Neuigkeiten zu Lithium

Prof. Dr. med. Gregor Hasler, UPD Bern
Präsident der Schweizer Gesellschaft für Bipolare Störungen

Lithium gehört zu den wichtigsten und wirksamsten Medikamenten bei der Behandlung der Bipolaren Störung. Vor allem in der Frühphase, bei episodischen Verlauf und zur Vorbeugung depressiver und manischer Episoden hat es sich als sehr wirksam erwiesen.

In diesem Jahr sind wichtige neue Studien zu Lithium publiziert worden. Eine dänische Studie weist darauf hin, dass Lithium nicht nur bei bipolaren Störungen wirksam ist, sondern auch Demenzen vorbeugen kann  (Kessing, Gerds et al. 2017). Die Forscher untersuchten 73’731 Patienten mit Demenz und 733'653 gesunde Kontrollpersonen, was einer extrem grossen Stichprobe entspricht und auf die hohe Qualität der Studie hinweist. In Dänemark gibt es Regionen, in welchen das Trinkwasser mehr oder weniger Lithium enthält (der Gehalt ist im Vergleich mit einer Lithium-Therapie überall extrem gering). Personen, die in Lithium-reichen Gebieten wohnten, hatten ein geringeres Demenz-Risiko, als solche aus Lithium-armen Regionen. Dieser Befund bestätigt frühere Forschung, die nahe legte, dass Lithium neuro-protektiv ist (das Hirn schützt) und dass Lithium das Lernen und das Gedächtnis stärkt. Die vorbeugende Wirkung betraf alle Demenz-Formen und war nicht spezifisch für die Alzheimer-Krankheit.

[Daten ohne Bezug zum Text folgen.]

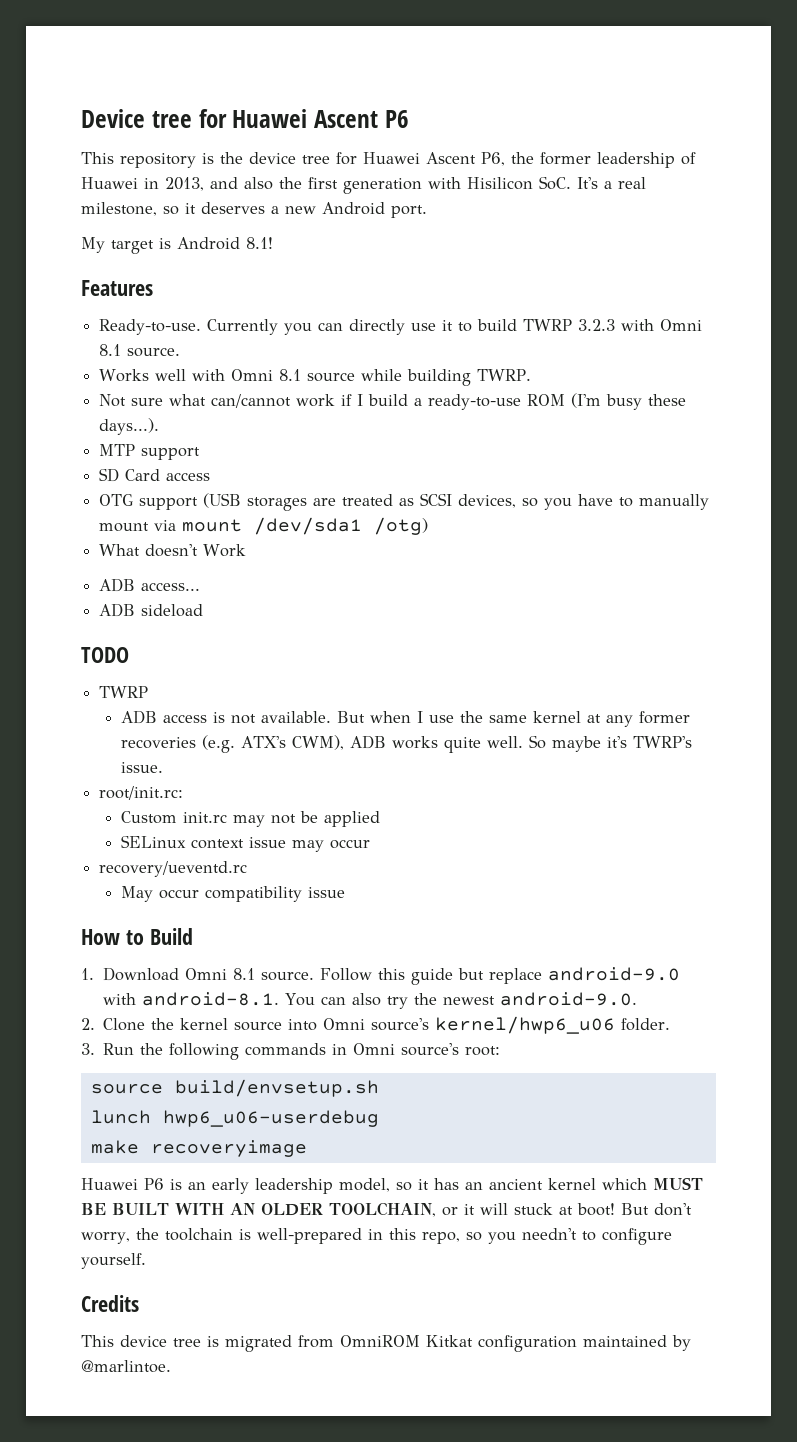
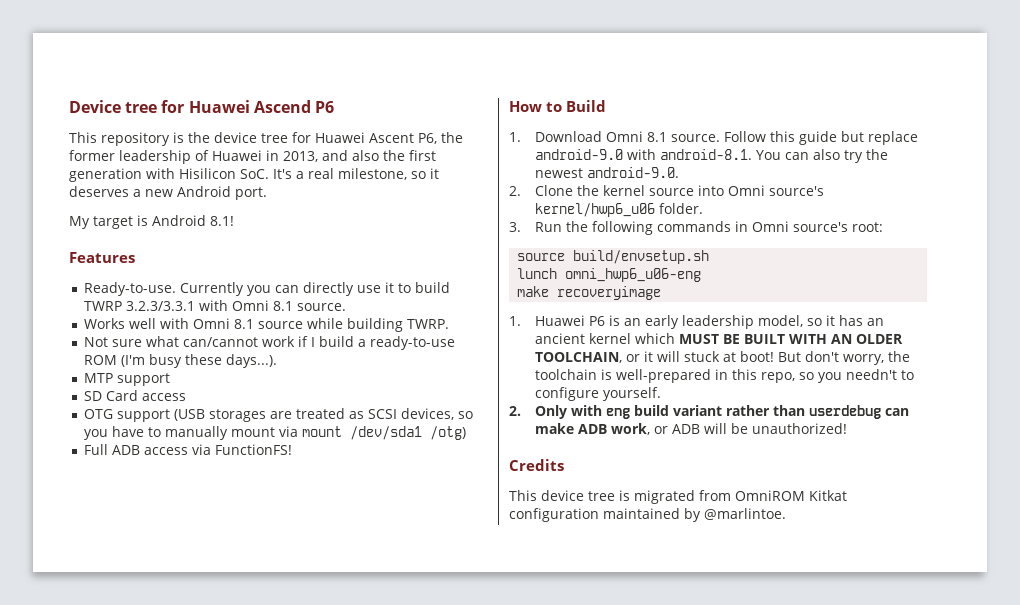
- Device tree for Huawei Ascent P6
+ Device tree for Huawei Ascend P6
- Currently you can directly use it to build TWRP 3.2.3 with Omni 8.1 source.
+ Currently you can directly use it to build TWRP 3.2.3/3.3.1 with Omni 8.1 source.
- What doesn't Work
- ADB access...
- ADB sideload
- TODO
- TWRP
- ADB access is not available. But when I use the same kernel at any former recoveries (e.g. ATX's CWM), ADB works quite well. So maybe it's TWRP's issue.
- root/init.rc:
- Custom init.rc may not be applied
- SELinux context issue may occur
- recovery/ueventd.rc
- May occur compatibility issue
+ Full ADB access via FunctionFS!
- lunch hwp6_u06-userdebug
+ lunch omni_hwp6_u06-eng
- Huawei P6 is an early leadership model, so it has an ancient kernel which MUST BE BUILT WITH AN OLDER TOOLCHAIN, or it will stuck at boot!
+ 1. Huawei P6 is an early leadership model, so it has an ancient kernel which MUST BE BUILT WITH AN OLDER TOOLCHAIN, or it will stuck at boot!
+ 2. Only with eng build variant rather than userdebug can make ADB work, or ADB will be unauthorized!

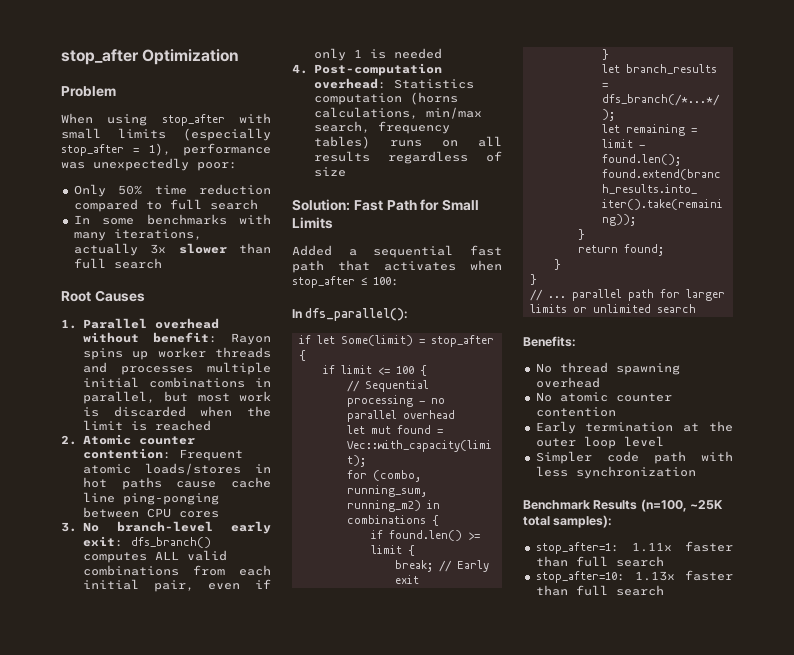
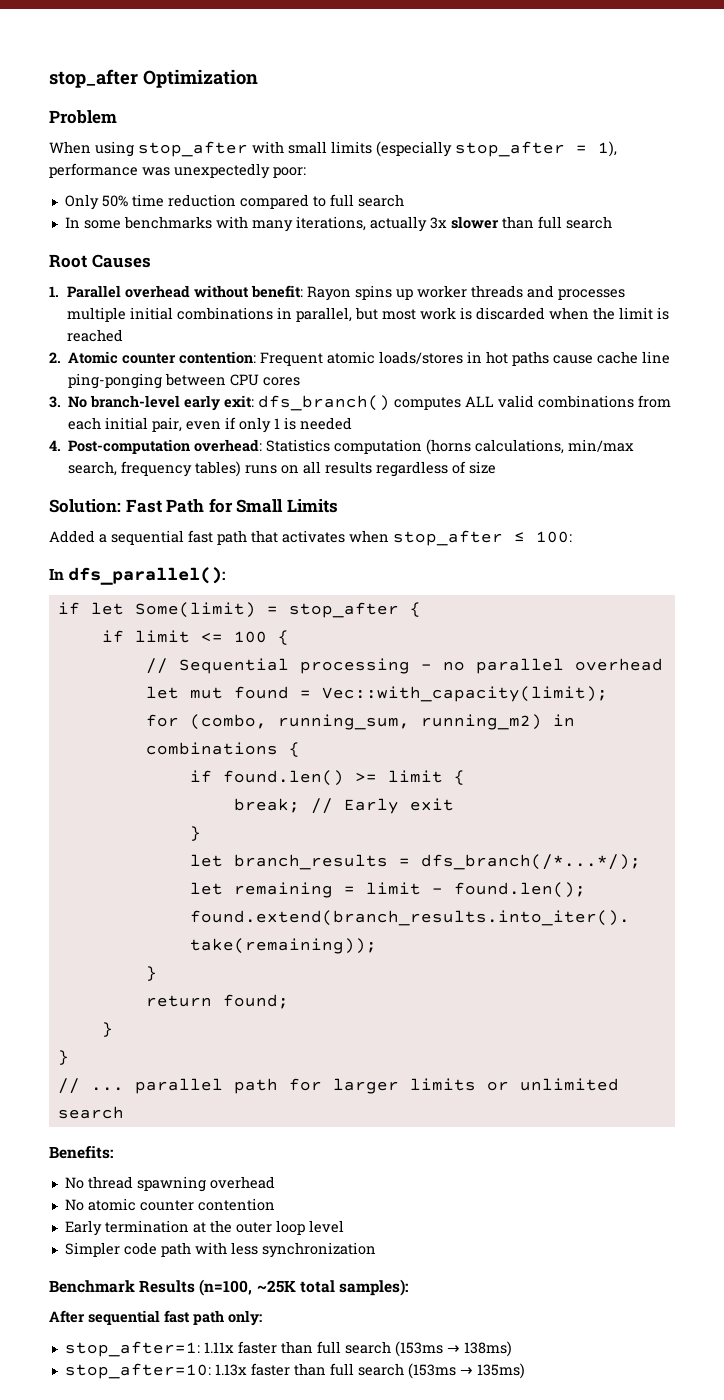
+ After sequential fast path only:
- stop_after=1: 1.11x faster than full search
+ stop_after=1: 1.11x faster than full search (153ms → 138ms)
- stop_after=10: 1.13x faster than full search
+ stop_after=10: 1.13x faster than full search (153ms → 135ms)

Dieser Befund ist erfreulich für alle Menschen, die mit Lithium behandelt werden. Sie sind mit ihrer Behandlung nicht nur von Depressionen und Manien geschützt, sondern senken mit der Behandlung auch ihr Demenz-Risiko, das bei unbehandelten Bipolaren Störungen erhöht ist. Die Studie zeigte übrigens auch, dass auch hohe Mengen von Lithium im Trinkwasser Bipolare Störungen nicht verhindert  (Kessing, Gerds et al. 2017). Zur Vorbeugung und Behandlung Bipolarer Störungen braucht es deutlich höhere Dosierungen.

Eine andere neue Studie belegt, dass Lithium wirksamer ist als andere Medikamente bei der Verhütung von Suiziden bei der Bipolaren Störung (Song, Sjolander et al. 2017). Bei dieser Studie wurden 50'000 bipolar Betroffene untersucht, was auf die hohe Qualität der Studie hinweist. Bei erhöhtem Suizidrisiko sollte deshalb ein Therapie-Versuch mit Lithium erfolgen. Vermutlich bieten bereits relativ geringe Mengen von Lithium einen Schutz vor Suizid. Die Wirksamkeit nimmt mit höherer Dosierung zu.

  • Kessing, L. V., T. A. Gerds, N. N. Knudsen, L. F. Jorgensen, S. M. Kristiansen, D. Voutchkova, V. Ernstsen, J. Schullehner, B. Hansen, P. K. Andersen and A. K. Ersboll (2017). "Association of Lithium in Drinking Water With the Incidence of Dementia." JAMA Psychiatry.
  • Kessing, L. V., T. A. Gerds, N. N. Knudsen, L. F. Jorgensen, S. M. Kristiansen, D. Voutchkova, V. Ernstsen, J. Schullehner, B. Hansen, P. K. Andersen and A. K. Ersboll (2017). "Lithium in drinking water and the incidence of bipolar disorder: A nation-wide population-based study." Bipolar Disord.
  • Song, J., A. Sjolander, E. Joas, S. E. Bergen, B. Runeson, H. Larsson, M. Landen and P. Lichtenstein (2017). "Suicidal Behavior During Lithium and Valproate Treatment: A Within-Individual 8-Year Prospective Study of 50,000 Patients With Bipolar Disorder." Am J Psychiatry 174(8): 795-802.